Saturday 18th
July; Stourport to Pitchcroft
We were up quite early - the weather was fine and there was
time for some jobs before we got moving.
The edge is good here, so out came the masking tape and the red
coachlines on the port side, which were extremely faded, were painted.
A steady hand |
There were a lot of boats passing this morning, some
completely ignoring the fact that Dave had a paintbrush in his hand …. We left at about 11 and pottered into
Stourport, past the Black Star pub’s carved bird of prey which still perches
atop its tree stump.
A boat was waiting to go down the lock but we had to float
about mid-stream as the rest of the lock mooring – and all the visitor mooring
too – was crammed with boats, one even breasted up. The boat descending the lock was going back into
the marina where they live, and told us that the moored boats, even the one on
the lock landing, have all been there for weeks and there is no indication that
they might have broken down, or been ill.
It has been reported to CRT but nothing appears to have happened.
I took the photo as I was filling the lock. Chuffed is only 55’ and we just fitted in the
space Mr Selfish had left. He was
inside, smoking a cigarette and studiously ignoring us as we hovered. The lock takes ages to fill, so I had plenty
of time to observe the little café at the lock; it appeared busy, with
customers outside leaving and arriving, and being served by staff wearing
masks.

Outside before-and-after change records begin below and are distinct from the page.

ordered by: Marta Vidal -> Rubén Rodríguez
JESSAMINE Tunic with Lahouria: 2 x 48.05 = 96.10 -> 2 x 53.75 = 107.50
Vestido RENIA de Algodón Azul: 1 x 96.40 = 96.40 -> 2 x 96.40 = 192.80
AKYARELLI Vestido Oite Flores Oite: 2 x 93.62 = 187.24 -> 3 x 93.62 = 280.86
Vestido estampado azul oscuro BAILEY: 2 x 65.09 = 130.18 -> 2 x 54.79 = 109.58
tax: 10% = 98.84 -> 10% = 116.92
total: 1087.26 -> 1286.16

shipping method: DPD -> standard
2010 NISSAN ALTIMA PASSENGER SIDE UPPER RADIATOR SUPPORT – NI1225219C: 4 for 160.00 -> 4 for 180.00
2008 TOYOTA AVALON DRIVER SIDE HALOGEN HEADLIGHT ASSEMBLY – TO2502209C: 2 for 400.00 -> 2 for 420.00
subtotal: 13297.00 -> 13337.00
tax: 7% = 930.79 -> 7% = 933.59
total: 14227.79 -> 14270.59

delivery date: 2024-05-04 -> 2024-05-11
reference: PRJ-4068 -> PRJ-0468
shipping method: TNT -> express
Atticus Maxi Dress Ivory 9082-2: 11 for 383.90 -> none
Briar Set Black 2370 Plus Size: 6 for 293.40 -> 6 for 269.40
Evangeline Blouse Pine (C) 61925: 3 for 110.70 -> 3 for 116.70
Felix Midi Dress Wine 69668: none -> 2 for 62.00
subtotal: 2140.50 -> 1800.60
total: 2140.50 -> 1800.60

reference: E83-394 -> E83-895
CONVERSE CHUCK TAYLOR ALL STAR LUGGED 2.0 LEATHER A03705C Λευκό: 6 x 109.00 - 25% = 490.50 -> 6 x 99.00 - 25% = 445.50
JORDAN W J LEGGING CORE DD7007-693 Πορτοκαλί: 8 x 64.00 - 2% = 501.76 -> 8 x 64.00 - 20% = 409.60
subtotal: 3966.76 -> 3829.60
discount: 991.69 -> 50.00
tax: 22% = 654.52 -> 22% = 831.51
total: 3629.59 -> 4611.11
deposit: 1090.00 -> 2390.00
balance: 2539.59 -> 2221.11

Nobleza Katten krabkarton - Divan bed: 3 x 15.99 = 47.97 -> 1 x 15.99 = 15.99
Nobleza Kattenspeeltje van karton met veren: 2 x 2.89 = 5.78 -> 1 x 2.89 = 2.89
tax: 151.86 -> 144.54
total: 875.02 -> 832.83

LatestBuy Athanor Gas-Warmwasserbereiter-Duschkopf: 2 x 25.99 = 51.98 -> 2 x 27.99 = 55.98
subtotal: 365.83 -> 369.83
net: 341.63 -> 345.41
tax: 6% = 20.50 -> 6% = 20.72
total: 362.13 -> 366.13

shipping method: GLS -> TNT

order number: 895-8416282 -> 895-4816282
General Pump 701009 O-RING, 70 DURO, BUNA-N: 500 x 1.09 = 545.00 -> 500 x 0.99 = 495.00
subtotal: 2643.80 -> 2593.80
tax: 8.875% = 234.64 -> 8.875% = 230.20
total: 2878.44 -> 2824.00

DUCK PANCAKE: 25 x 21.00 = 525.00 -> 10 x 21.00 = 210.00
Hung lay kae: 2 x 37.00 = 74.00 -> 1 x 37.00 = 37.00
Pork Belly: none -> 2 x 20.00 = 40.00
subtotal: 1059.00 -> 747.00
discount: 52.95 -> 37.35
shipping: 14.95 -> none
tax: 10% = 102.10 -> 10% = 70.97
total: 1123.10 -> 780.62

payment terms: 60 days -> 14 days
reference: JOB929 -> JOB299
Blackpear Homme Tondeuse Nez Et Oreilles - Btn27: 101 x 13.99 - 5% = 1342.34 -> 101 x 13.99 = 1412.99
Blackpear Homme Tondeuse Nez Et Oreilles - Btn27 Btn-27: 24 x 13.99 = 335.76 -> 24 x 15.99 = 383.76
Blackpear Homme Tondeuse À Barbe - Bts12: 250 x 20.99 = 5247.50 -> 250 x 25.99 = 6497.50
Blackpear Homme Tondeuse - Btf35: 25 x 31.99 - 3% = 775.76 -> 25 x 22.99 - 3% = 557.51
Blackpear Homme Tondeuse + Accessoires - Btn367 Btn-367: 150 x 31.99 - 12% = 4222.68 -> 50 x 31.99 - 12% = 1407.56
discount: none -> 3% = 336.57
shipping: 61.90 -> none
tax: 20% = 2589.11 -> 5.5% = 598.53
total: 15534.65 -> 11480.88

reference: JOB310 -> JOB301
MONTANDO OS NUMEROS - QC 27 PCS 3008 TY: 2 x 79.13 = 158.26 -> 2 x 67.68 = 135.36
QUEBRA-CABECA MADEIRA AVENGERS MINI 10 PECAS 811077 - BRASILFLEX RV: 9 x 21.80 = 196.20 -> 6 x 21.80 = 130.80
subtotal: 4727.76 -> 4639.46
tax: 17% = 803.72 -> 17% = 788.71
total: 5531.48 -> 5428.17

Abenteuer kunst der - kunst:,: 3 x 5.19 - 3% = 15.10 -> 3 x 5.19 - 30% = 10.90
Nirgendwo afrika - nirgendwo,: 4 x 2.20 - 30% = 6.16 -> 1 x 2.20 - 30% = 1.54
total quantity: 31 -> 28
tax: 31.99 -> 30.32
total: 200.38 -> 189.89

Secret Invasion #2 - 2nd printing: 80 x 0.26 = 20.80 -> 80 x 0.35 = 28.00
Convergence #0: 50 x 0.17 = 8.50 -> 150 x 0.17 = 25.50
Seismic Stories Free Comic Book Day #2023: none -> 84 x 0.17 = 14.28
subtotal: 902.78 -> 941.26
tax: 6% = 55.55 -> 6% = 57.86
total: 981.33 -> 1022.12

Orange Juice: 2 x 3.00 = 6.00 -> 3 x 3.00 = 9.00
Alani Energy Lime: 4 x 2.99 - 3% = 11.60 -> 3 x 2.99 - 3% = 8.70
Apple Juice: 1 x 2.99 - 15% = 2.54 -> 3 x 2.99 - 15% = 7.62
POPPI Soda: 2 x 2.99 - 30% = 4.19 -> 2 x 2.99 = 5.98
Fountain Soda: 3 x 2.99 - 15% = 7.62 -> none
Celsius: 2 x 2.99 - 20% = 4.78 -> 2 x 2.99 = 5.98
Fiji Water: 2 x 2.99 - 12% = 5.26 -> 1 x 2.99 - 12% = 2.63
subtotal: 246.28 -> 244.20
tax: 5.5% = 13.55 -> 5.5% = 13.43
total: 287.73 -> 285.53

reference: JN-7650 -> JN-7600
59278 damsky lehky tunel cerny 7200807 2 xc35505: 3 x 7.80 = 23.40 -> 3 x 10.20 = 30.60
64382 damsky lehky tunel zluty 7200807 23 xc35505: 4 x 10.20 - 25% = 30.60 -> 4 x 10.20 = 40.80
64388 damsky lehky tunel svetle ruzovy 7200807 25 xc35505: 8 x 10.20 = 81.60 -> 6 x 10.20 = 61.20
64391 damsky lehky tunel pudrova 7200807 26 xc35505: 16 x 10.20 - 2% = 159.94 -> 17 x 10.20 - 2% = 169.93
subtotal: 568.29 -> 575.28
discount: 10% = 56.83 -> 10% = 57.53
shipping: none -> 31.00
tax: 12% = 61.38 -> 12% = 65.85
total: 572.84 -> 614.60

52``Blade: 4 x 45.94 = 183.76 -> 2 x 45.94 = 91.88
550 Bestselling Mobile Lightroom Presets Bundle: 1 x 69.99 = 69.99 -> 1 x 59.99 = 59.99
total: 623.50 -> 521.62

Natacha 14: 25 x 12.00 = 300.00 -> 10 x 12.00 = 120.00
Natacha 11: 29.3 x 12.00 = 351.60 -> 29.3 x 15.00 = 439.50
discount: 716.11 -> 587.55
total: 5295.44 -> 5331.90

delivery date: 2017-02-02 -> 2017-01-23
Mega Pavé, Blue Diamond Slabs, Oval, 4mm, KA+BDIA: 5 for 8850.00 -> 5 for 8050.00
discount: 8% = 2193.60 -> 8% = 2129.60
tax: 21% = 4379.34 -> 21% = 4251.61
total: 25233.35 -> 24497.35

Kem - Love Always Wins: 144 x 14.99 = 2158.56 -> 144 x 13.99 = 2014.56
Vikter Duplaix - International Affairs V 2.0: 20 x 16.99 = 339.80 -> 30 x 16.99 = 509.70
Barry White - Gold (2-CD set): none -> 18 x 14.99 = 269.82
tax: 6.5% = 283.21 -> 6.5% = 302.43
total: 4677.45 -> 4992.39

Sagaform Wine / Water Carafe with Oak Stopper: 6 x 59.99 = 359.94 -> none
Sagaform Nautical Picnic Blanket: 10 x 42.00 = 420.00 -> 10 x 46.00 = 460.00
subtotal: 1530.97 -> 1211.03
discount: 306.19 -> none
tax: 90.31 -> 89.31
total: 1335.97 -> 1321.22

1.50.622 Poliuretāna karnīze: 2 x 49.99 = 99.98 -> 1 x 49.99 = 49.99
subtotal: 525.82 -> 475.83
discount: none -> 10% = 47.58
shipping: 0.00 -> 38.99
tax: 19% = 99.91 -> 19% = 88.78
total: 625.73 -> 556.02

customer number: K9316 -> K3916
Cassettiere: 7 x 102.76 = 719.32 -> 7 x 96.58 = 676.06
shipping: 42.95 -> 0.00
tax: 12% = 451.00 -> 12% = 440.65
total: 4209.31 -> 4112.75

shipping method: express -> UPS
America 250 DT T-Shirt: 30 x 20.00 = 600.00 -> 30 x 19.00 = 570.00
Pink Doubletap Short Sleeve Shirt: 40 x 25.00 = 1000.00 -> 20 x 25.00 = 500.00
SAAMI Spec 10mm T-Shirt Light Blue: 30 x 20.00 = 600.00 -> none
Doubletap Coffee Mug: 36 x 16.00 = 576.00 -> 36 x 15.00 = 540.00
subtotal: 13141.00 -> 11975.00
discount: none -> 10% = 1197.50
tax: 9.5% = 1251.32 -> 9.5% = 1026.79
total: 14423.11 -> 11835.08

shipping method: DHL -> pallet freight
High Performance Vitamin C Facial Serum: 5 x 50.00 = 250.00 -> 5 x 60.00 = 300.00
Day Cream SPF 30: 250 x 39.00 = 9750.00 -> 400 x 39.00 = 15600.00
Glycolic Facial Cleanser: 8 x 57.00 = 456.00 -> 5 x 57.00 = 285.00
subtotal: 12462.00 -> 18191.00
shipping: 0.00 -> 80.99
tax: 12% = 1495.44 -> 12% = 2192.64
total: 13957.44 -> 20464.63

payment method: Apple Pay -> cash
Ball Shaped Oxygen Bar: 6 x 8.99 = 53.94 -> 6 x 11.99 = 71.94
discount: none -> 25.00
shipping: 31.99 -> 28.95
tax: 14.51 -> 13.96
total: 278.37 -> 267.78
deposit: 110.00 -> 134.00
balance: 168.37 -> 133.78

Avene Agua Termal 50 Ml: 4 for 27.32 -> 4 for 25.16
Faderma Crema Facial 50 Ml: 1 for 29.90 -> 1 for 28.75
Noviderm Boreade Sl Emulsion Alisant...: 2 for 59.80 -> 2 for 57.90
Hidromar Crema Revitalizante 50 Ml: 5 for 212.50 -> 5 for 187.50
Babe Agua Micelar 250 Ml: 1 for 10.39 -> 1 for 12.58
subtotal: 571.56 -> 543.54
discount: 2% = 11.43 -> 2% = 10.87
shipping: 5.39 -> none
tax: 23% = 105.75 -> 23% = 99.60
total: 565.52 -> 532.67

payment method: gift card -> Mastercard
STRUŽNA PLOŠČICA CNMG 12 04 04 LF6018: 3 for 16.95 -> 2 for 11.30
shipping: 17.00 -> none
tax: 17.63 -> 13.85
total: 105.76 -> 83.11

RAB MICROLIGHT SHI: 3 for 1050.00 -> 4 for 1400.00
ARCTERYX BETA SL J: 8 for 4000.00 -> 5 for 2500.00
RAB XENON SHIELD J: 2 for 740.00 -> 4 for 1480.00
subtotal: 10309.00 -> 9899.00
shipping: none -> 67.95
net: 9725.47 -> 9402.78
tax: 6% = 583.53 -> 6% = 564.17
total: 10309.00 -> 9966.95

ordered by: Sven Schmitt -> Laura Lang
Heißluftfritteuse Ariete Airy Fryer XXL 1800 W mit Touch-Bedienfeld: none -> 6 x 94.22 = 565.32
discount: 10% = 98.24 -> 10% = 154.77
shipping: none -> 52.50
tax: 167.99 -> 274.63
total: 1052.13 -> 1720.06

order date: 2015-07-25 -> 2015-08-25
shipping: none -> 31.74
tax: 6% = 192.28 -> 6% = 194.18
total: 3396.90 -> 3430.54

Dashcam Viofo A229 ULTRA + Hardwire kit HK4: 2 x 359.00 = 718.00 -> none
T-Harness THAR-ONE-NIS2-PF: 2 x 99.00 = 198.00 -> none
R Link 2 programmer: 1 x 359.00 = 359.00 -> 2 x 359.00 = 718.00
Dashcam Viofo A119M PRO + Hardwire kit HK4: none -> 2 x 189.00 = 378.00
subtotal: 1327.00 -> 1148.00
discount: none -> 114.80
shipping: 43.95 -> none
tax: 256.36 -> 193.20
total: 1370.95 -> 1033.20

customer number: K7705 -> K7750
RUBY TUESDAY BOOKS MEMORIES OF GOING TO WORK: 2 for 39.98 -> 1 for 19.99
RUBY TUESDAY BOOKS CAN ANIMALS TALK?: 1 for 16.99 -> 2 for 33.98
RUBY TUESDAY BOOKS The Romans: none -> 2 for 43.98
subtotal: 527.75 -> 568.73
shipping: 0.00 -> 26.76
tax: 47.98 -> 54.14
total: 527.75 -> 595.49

We moored on the services for the
full works. The chandlery shop here is now
closed, though the fuel wharf opposite is selling its stock – apparently sales
will be moving online. I had made some
sandwiches for our trip down the Severn, so even though it was lunchtime and we
could have stayed on the visitor mooring next to the water point we went on to
lock down to the river. The funfair is
open again, though the seats on the whirly tower were not all filled of course.
The whizzy car thing which I thought was dodgems, but isn’t,
was whizzing round to screams of delight, so fast that the photo is a bit
blurred.
To reach the Severn you
must descend two two-lock staircases, through a well-manicured area of
walkways, grass and footbridges. The
lower area was heaving with gongoozlers as Dave made the difficult transition
between the two staircases. The best
plan is to wait in the bottom of the first staircase until the top of the
second is completely ready. Even then
it’s not easy. They are not very far
apart, don’t line up and it is always windy here – you can’t change direction,
of course, until your stern is out of the lock, by which time the bow is being
blown to your right – away from the waiting lock. With his silky skills Dave made it in without
touching any brickwork, drawing praise from a pair of new boaters keenly
watching our progress.
Lifejackets on by now, down the bottom lock we went. I went from side to side working the paddles
and gates, with ‘Excuse me’, ‘Sorry can I get by please’ all the time to try
and keep my distance from the onlookers.
There was nobody waiting to come up so I had to close the bottom gates,
but luckily the conditions were such that it was easy to get back on the boat
from the steps and we were away.
Lunchtime now, so we tucked in to our sandwiches as the trip
boat, which had been catching up quickly, overtook us. Meg was monumentally unimpressed.
Am I bovvered? |
We waited for the trip boat to turn before the approach to
Lincombe Lock, then as I went forward to look after the bow rope in the lock I
realised to my horror that we hadn’t got the anchor out. The lockie said we could stop on the landing
below to get it sorted as no-one was waiting – phew. I am nervous about the Severn
so I was amazed it had slipped my mind.
We don’t find the Severn
particularly interesting. It is
certainly beautiful, but very samey. The
banks are so high there are no views across the countryside. We did see a kingfisher once, Dave even spotted it
catching a fish, and there were two Little Egrets which flew away.
There is a pretty cottage or two – we always wonder how
often they flood.
We passed the entrance to the Droitwich canals and had the
usual dilemma on the approach to Bevere lock – which side of that distant
pole to go? There looks to be loads of space
to the left, but the channel is on the right.
Then at last we were in Worcester.
We moored in our favourite spot at Pitchcroft, below the racecourse. The
best mooring, closest to the rowing club, was occupied but we could still moor
without being directly under the footbridge, which is noisy when bikes and
skateboards go over it! Further along is
too close to the railway and road bridges for our liking. Although you can’t see the racecourse from
the river, Meg knew where we were and was so excited that she ran up and down inside
the boat as we tied up, not stopping till the lead was picked up and she could
get up there with her ball.
5 narrow locks (including 2 staircases), 3 river locks, 12½
miles, a kingfisher, 2 egrets and loads of sand martins along the river.
The wizzy car thing is I think a waltzer. Cars that go round, up and down and usually get spun round by the chap who takes your money. All my idea of hell, the only thing worse would be the whirly tower!
ReplyDeleteMeg has the right idea, parks and balls are so much better then trip boats.
Pip
Waltzer, that's the one. I've only been on one, in our courting days. The wretched ride chap would not stop turning it round. I felt so ill afterwards Dave had to buy me a brandy. I can't even manage a kiddy roundabout, what a wuss!